If you read between the lines, you may also spot similarities to the three guiding principles I sometimes talk about:
Delivering Value Early and Often
The best quote that illustrates this principle actually comes from another article, in Bloomberg (emphasis mine):
Unlike rivals such as Gap, H&M, and Primark, Zara has no chief designer, and there’s little discernible hierarchy. Its 350 designers are given unparalleled independence in approving products and campaigns, shipping fresh styles to stores twice a week.
Clearly, Zara is optimising for delivering value early and often, in a way that it’s competitors struggle to keep up with. As a guiding principle, this is the top-level and it’s a competitive advantage for organisations who can do it faster and more frequent.
Optimising for end-to-end Flow
Crucially, it’s not just the rate or frequency at which value is delivered out of the end of the pipeline, it is the time spent IN the pipeline that matters. You could deliver “fresh styles to stores twice a week” but for them to take 12 months in process to get there. That’s not going to do it though… it’s far too slow end-to-end.
Requiring the CEO of a company to sign off on most designs and orders is no longer acceptable, nor are products that take nine months to get from design to delivery.
As you can see from the article, this is where competitors are really struggling, because it requires rewiring the thinking behind the company and where decisions are made. This is often super challenging for management and leadership to understand, because it requires them to take their hands off the steering wheel and to trust the people in their teams.

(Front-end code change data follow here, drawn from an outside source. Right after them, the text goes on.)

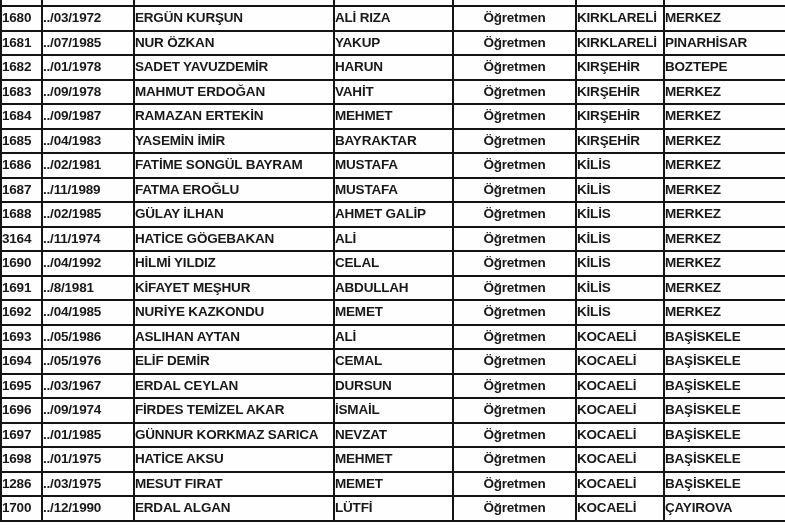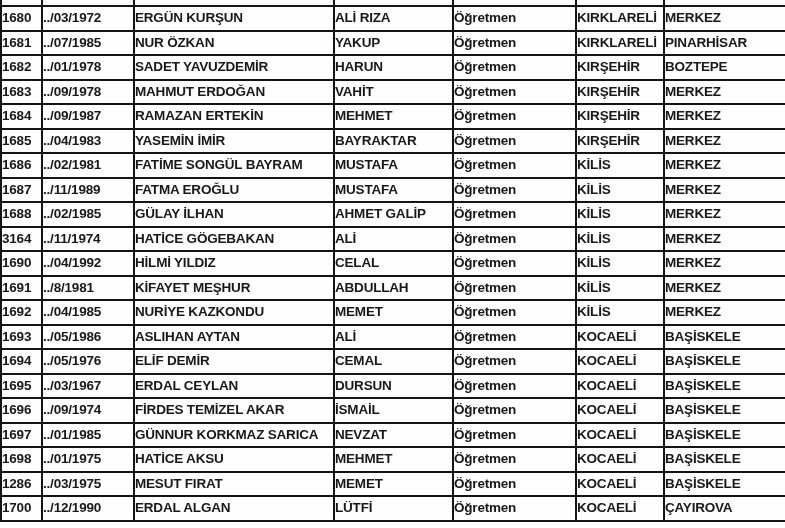--- a/index.html
+++ b/index.html
@@ -46,7 +46,7 @@
   td.c1 { padding-left: 4px; margin-left: 37px; }
   td.c2 { padding-left: 6px; }
   td.c3 { padding-left: 5px; margin-left: 28px; }
-  td.c4 { padding-left: 7px; }
+  td.c4 { padding-left: 7px; text-align: center; }
   td.c5 { padding-left: 5px; border-radius: 6px; }
   td.c6 { padding-left: 7px; border-right: none; }
   td.c0 { border-left-width: 2px; }

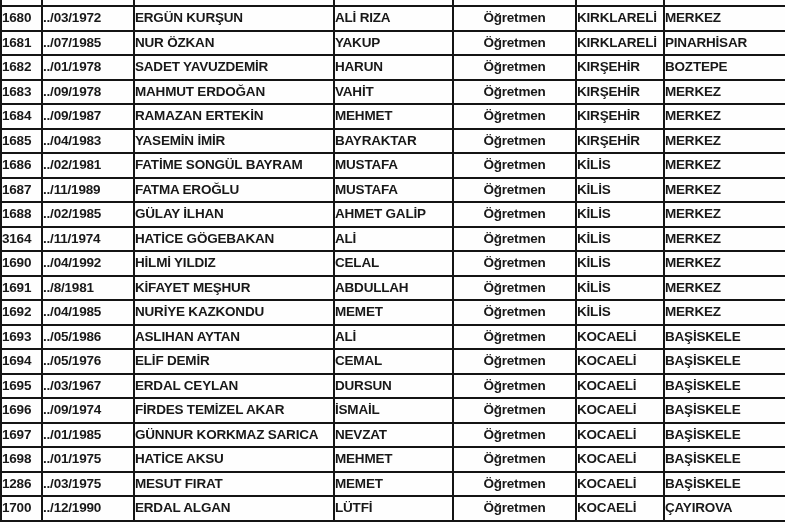--- a/index.html
+++ b/index.html
@@ -47,7 +47,7 @@
   td.c2 { padding-left: 6px; }
   td.c3 { padding-left: 5px; margin-left: 28px; }
   td.c4 { padding-left: 7px; text-align: center; }
-  td.c5 { padding-left: 5px; border-radius: 6px; }
+  td.c5 { padding-left: 5px; }
   td.c6 { padding-left: 7px; border-right: none; }
   td.c0 { border-left-width: 2px; }
 

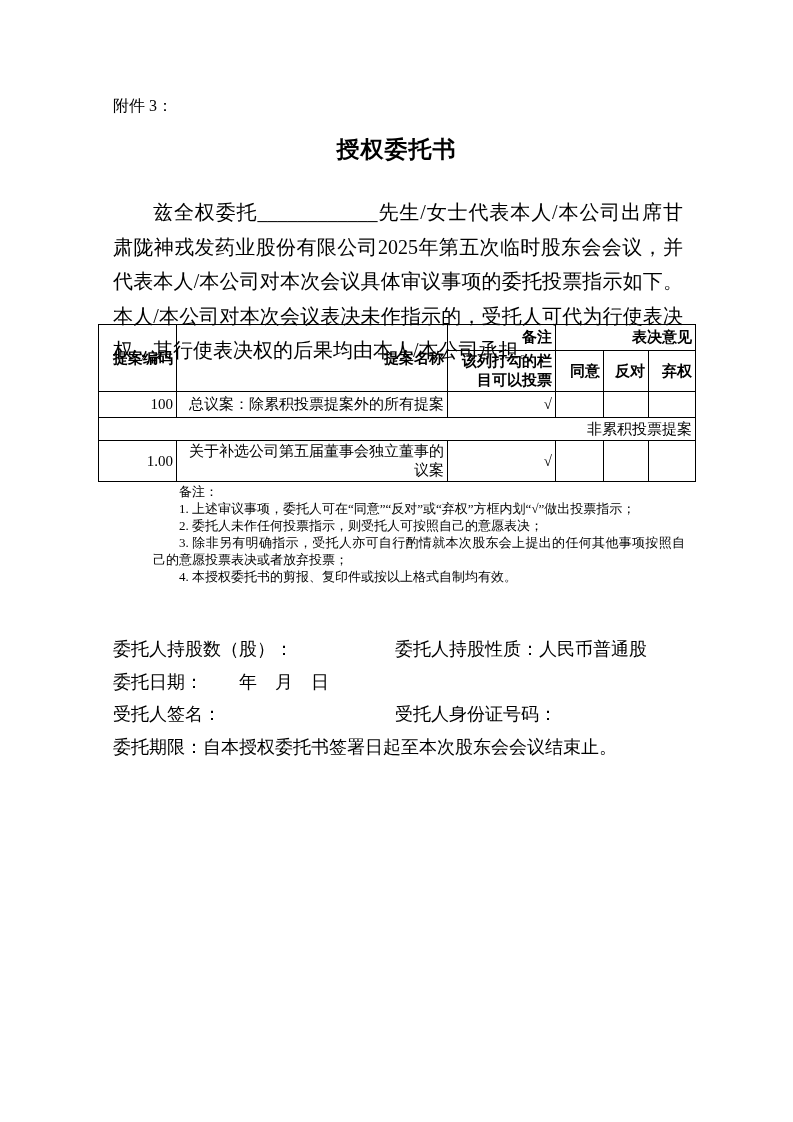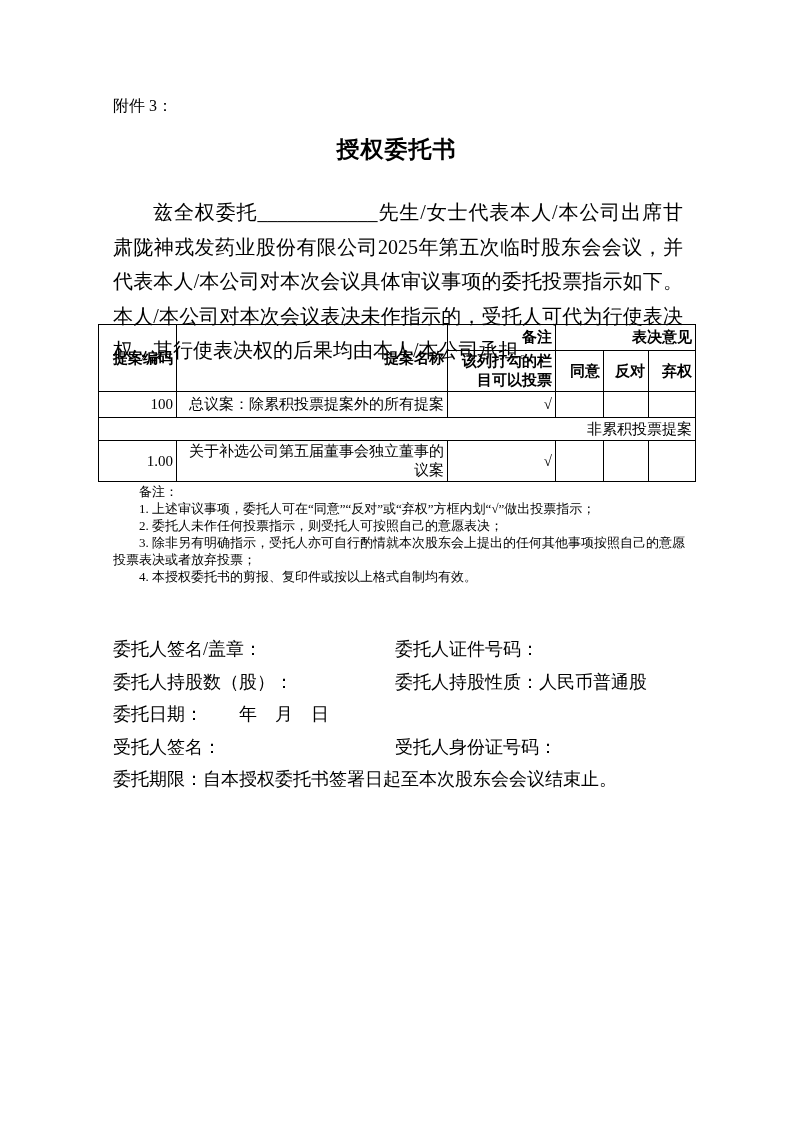--- a/index.html
+++ b/index.html
@@ -45,7 +45,7 @@
     font-size:13px; line-height:17px;
     text-align:justify;
   }
-  .notes p { text-indent:26px; }
+  .notes p { text-indent:26px;margin-left:40px; }
   .sig {
     position:absolute; left:113px; top:637px; width:600px;
     font-size:18px;

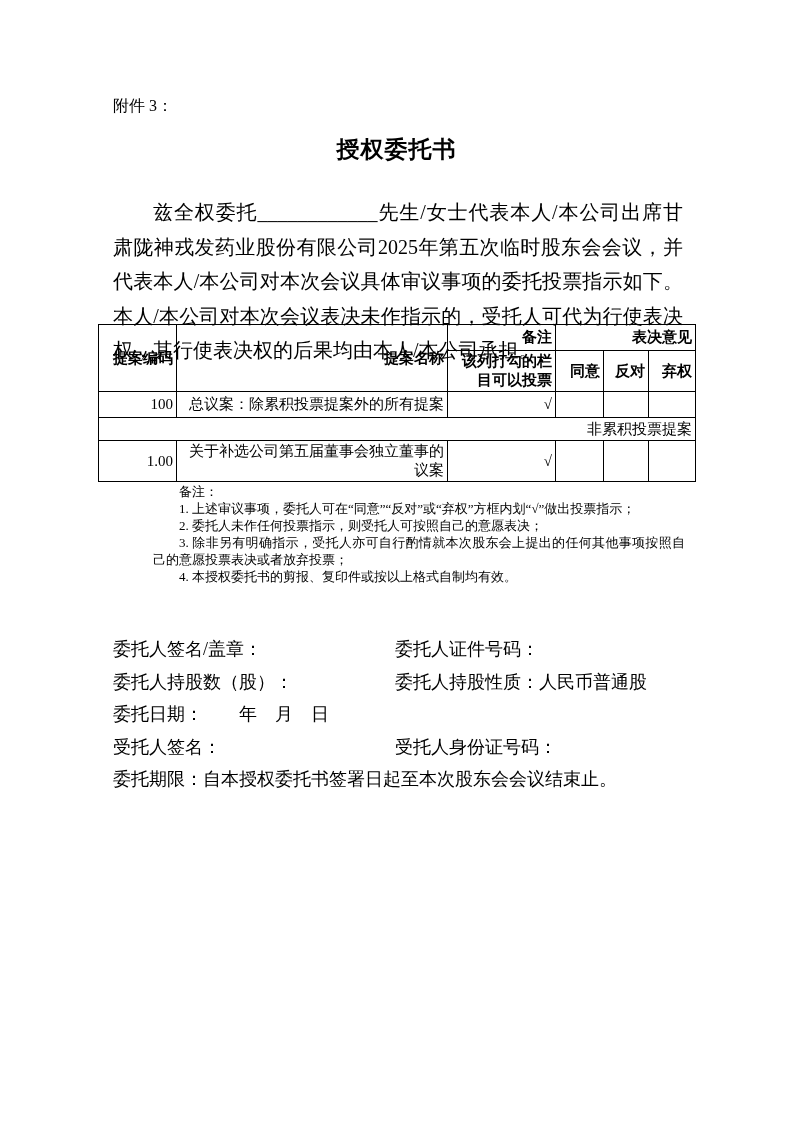--- a/index.html
+++ b/index.html
@@ -120,10 +120,6 @@
 
   <div class="sig">
     <div class="sig-row">
-      <span class="sig-left">委托人签名/盖章：</span>
-      <span class="sig-right">委托人证件号码：</span>
-    </div>
-    <div class="sig-row">
       <span class="sig-left">委托人持股数（股）：</span>
       <span class="sig-right">
         <span>委托人持股性质：</span><span>人民币普通股</span>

Another quote (from Bloomberg this time) that illustrates how much this principle can affects how the organisation works:
With production nearby, Inditex can quickly switch gears if weather or fashion trends change, getting designs into stores in as little as two or three weeks, while rivals’ orders slowly make their way across the ocean on container ships.
I don’t know what they call this end-to-end process, but I’d call it something like “Catwalk to Customer”, and I’d be considering any and all ways to halve the cycletime from whatever it is today. When you’ve achieved that, halve it again. And again…
Fast Feedback to Improve Quality
This principle is littered through both the Loose Threads article and the Bloomberg one above, but this is the one that really drives it home:
The feedback loop that often took nine months to get a shopper’s opinion on a design collapsed to weeks, if not days or minutes. It’s as close to real time as it’s ever been.
It should also be clear that these last two principles overlap considerably. Where this is different, however, is that if you don’t have the feedback loop in place, you have a really fast organisation that is blind. That’s not safe. It’s the telemetry you put on the system in the form of Feedback loops that give you the fine grained and fast controls that you need. If the Signal to Noise ratio of those feedback loops is low, you’re also going to have problems responding, and you risk overreacting to noise rather than signals. Smart companies these days pour immense effort and investment into building really good feedback loops.
More value, faster flow, better quality. That’s my one-line summary. Some may think this is irrelevant to their industry or their company, but then as Deming said, “It is not necessary to change. Survival is not mandatory”.